After six years of using this equipment, the U.S. Army has combined communications and electronic eavesdropping gear and software, with day/night camera towers, to produce BETSS-C (Base Expeditionary Targeting and Surveillance Sensors-Combined). The observation towers have been used since 2003, in Iraq and Afghanistan. The army has purchased 300 more towers for Afghanistan, so every U.S. base, even if temporary, has one. In addition, they are equipping hundreds of existing towers with the   BETSS-C gear and the software to run it.

The army buys the Eagle Eye mobile surveillance tower systems for about $600,000 each. This is a security system of day/night cameras, laser range finder and designator, all mounted on a truck mounted tower. Over the last five years, the original static towers have gotten more mobile, and grown taller. The tallest Eagle Eye tower is 107 feet tall, allowing the cameras to spot vehicles up to 25 kilometers away. Great for keeping an eye on thinly populated areas in a desert, which western Iraq and many parts of Afghanistan, have plenty of.

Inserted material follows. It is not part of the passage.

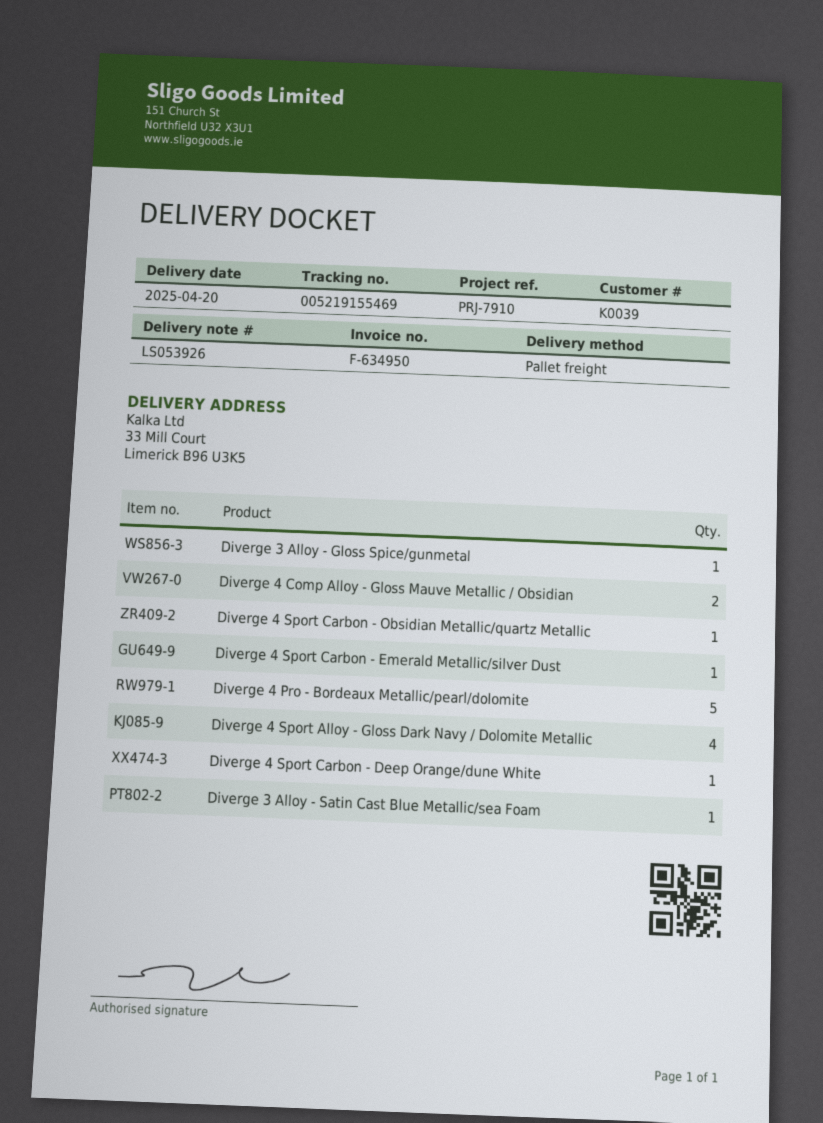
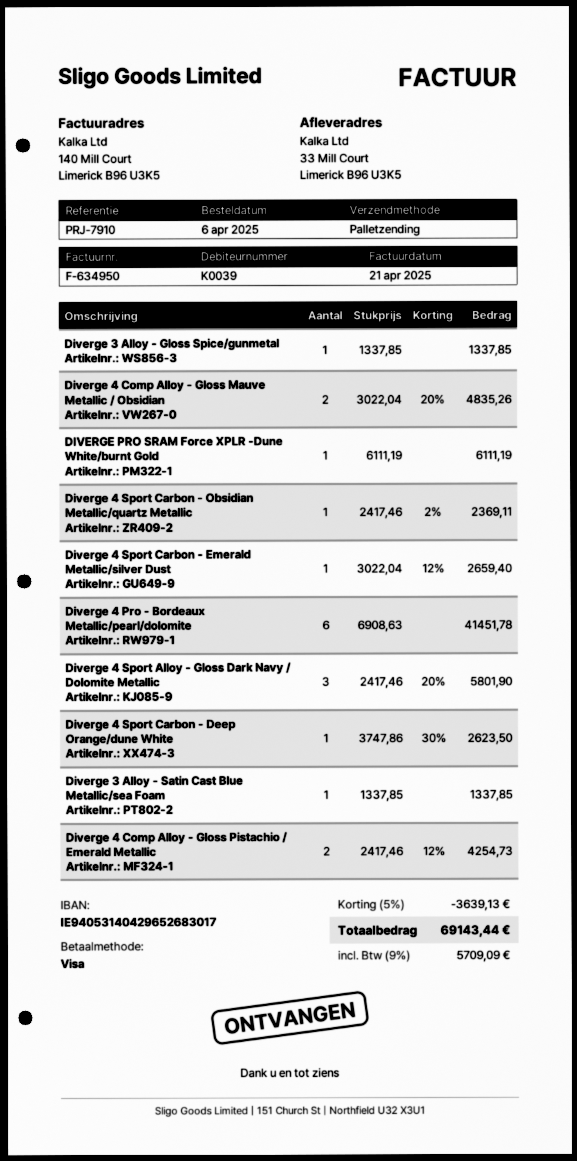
Diverge 4 Pro - Bordeaux Metallic/pearl/dolomite: 5 -> 6
Diverge 4 Sport Alloy - Gloss Dark Navy / Dolomite Metallic: 4 -> 3
DIVERGE PRO SRAM Force XPLR -Dune White/burnt Gold: none -> 1
Diverge 4 Comp Alloy - Gloss Pistachio / Emerald Metallic: none -> 2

The earlier 30 foot tower can see out to eleven kilometers, the 60 foot tower out to 16 kilometers and 84 foot tower out to 20 kilometers. The 30 foot tower was adequate for most situations, which usually involved guarding a base, but the taller tower also serves as a communications relay for widely dispersed troops. The towers can be easily taken apart or erected by troops.

 When temporary bases are set up, an Eagle Eye tower provides the equivalent of a permanent UAV presence, which, just by being there, tends to discourage attacks, or any misbehavior in the vicinity of the base. This is what the Canadians want, persistent aerial surveillance of the areas around their bases.

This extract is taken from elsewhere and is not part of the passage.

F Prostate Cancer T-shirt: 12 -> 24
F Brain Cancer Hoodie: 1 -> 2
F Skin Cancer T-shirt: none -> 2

Then there is the RAID (Rapid Aerostat Initial Deployment) system, which uses a blimp floating at about a thousand feet up, tethered by a cable that provides power and communications to the day and night cameras up there. The big problem is ground fire from rifles and machine-guns. Iraqis, in particular, like using the RAID blimps as targets. Rifle fire won't destroy the blimps, but does cause them to be brought down more frequently for repairs. Normally, the blimps can stay up for 30 days at a time, but the bullet hole repairs have some of them coming down every few days. There steel tower systems also suffer gunfire damage, but rarely any that damages the equipment. It was soon found that tower mounted cameras were just as good as the aerostats, in most situation, and much cheaper. Thus there are more than twenty times as many tower systems as aerostat based ones.

 BETSS-C turns the towers into more than just a surveillance system. BETSS-C operators have radio links to nearby bases, and the towers in those bases. Thus bases can call on each other for help in chasing down any hostiles spotted, as well as using video or electronic information each tower might pick up on the bad guys.

 The towers have been a big help in both Iraq and Afghanistan, where they are all over the place. This kind of surveillance makes it more difficult for the enemy to sneak around bases, either to collect information, plant a roadside bomb, or set up an ambush. BETSS-C software contains many intelligence tools, and links to databases. Using BETSS-C, operators can reveal seemingly innocent behavior as part of something more sinister, and preventable.